▶ _PROBLEM STATEMENT_:
Copy out each line in the listing below where the word "Variations" appears.

▶ _EXERCISE INPUT_:
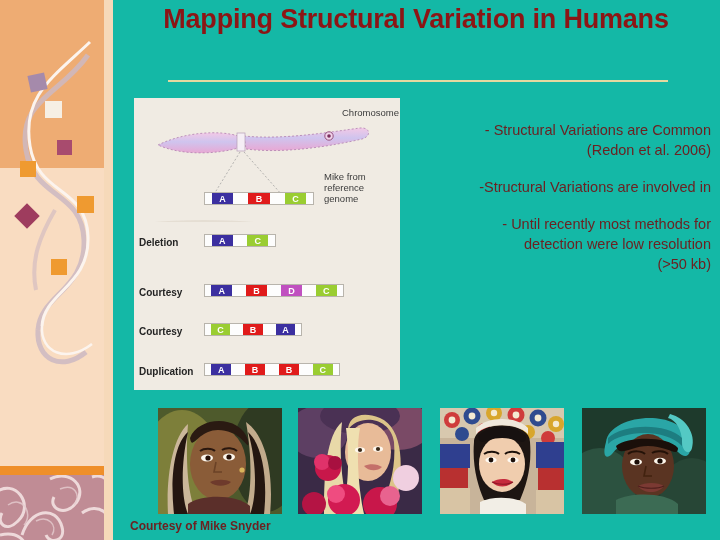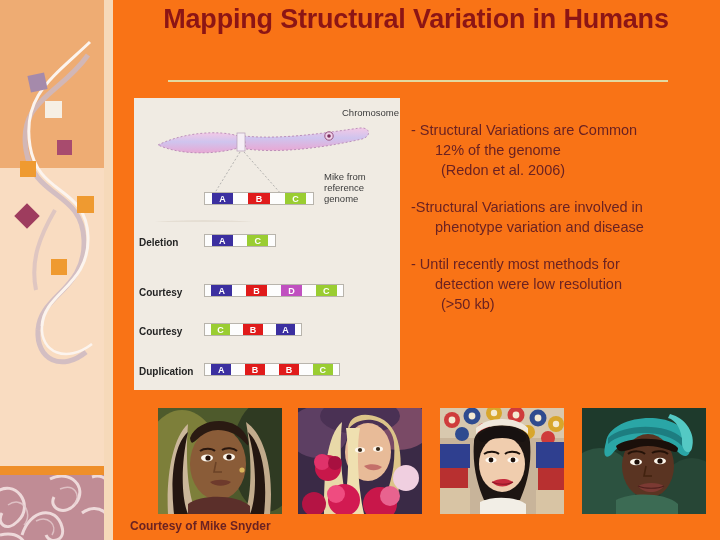--- a/index.html
+++ b/index.html
@@ -2,21 +2,21 @@
 <html><head>
 <meta charset="utf-8">
 <style>
   html,body{margin:0;padding:0;}
   body{
     width:720px;height:540px;overflow:hidden;
     background:#fbf8c6;
     font-family:"Liberation Sans", sans-serif;
     position:relative;
   }
-  #slide{position:absolute;left:0;top:0;width:720px;height:540px;background:#f97316;}
+  #slide{position:absolute;left:0;top:0;width:720px;height:540px;background:#14b8a6;}
 
   
   #sidebar{position:absolute;left:0;top:0;width:113px;height:540px;overflow:hidden;}
   .sb-top{position:absolute;left:0;top:0;width:113px;height:168px;background:#eeac73;}
   .sb-mid{position:absolute;left:0;top:168px;width:113px;height:300px;background:#f9dcc1;}
   .sb-orangebar{position:absolute;left:0;top:466px;width:113px;height:9px;background:#ef8f2a;}
   .sb-foot{position:absolute;left:0;top:475px;width:113px;height:65px;background:#c08c95;overflow:hidden;}
   .sb-edge{position:absolute;left:104px;top:0;width:9px;height:540px;background:#f6d9b9;}
   #sidebar svg{position:absolute;left:0;top:0;}
 
@@ -42,21 +42,21 @@
 
   .bar{position:absolute;height:13px;background:#e9e6e0;border:1px solid #b8b4ac;box-sizing:border-box;display:flex;align-items:stretch;}
   .seg{height:100%;}
   .seg.white{background:#fdfdfd;}
   .gene{position:relative;color:#ffffff;font-size:9px;font-weight:bold;
         display:flex;align-items:center;justify-content:center;font-family:"Liberation Sans",sans-serif;}
 
   
   #bullets{position:absolute;left:411px;top:120px;width:300px;
     color:#6b2222;font-size:14.5px;line-height:20px;}
-  .b-group{margin-bottom:17px;}
+  .b-group{margin-bottom:17px;text-align:right;}
   .b-line{white-space:nowrap;}
   .ind1{padding-left:24px;}
   .ind2{padding-left:30px;}
 
   
   #photos{position:absolute;left:158px;top:408px;width:556px;height:106px;}
   .photo{position:absolute;top:0;width:124px;height:106px;overflow:hidden;background:#333;}
   .photo svg{display:block;}
 
   
@@ -203,26 +203,24 @@
         <div class="seg gene" style="flex: 14.9533 0 auto; width: 14.9533%; background: rgb(224, 27, 27);">B</div>
         <div class="seg white" style="flex: 10.2804 0 auto; width: 10.2804%;"></div>
         <div class="seg gene" style="flex: 14.9533 0 auto; width: 14.9533%; background: rgb(154, 205, 50);">C</div>
         <div class="seg white" style="flex: 4.6729 0 auto; width: 4.6729%;"></div>
       </div>
   </div>
 
   <div id="bullets">
       <div class="b-group">
         <div class="b-line">- Structural Variations are Common</div>
-        <div class="b-line ind1">12% of the genome</div>
         <div class="b-line ind2">(Redon et al. 2006)</div>
       </div>
       <div class="b-group">
         <div class="b-line">-Structural Variations are involved in</div>
-        <div class="b-line ind1">phenotype variation and disease</div>
       </div>
       <div class="b-group">
         <div class="b-line">- Until recently most methods for</div>
         <div class="b-line ind1">detection were low resolution</div>
         <div class="b-line ind2">(&gt;50 kb)</div>
       </div>
     </div>
 
   <div id="photos">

▶ _WORKED SOLUTION_:
         <div class="b-line">- Structural Variations are Common</div>
         <div class="b-line">-Structural Variations are involved in</div>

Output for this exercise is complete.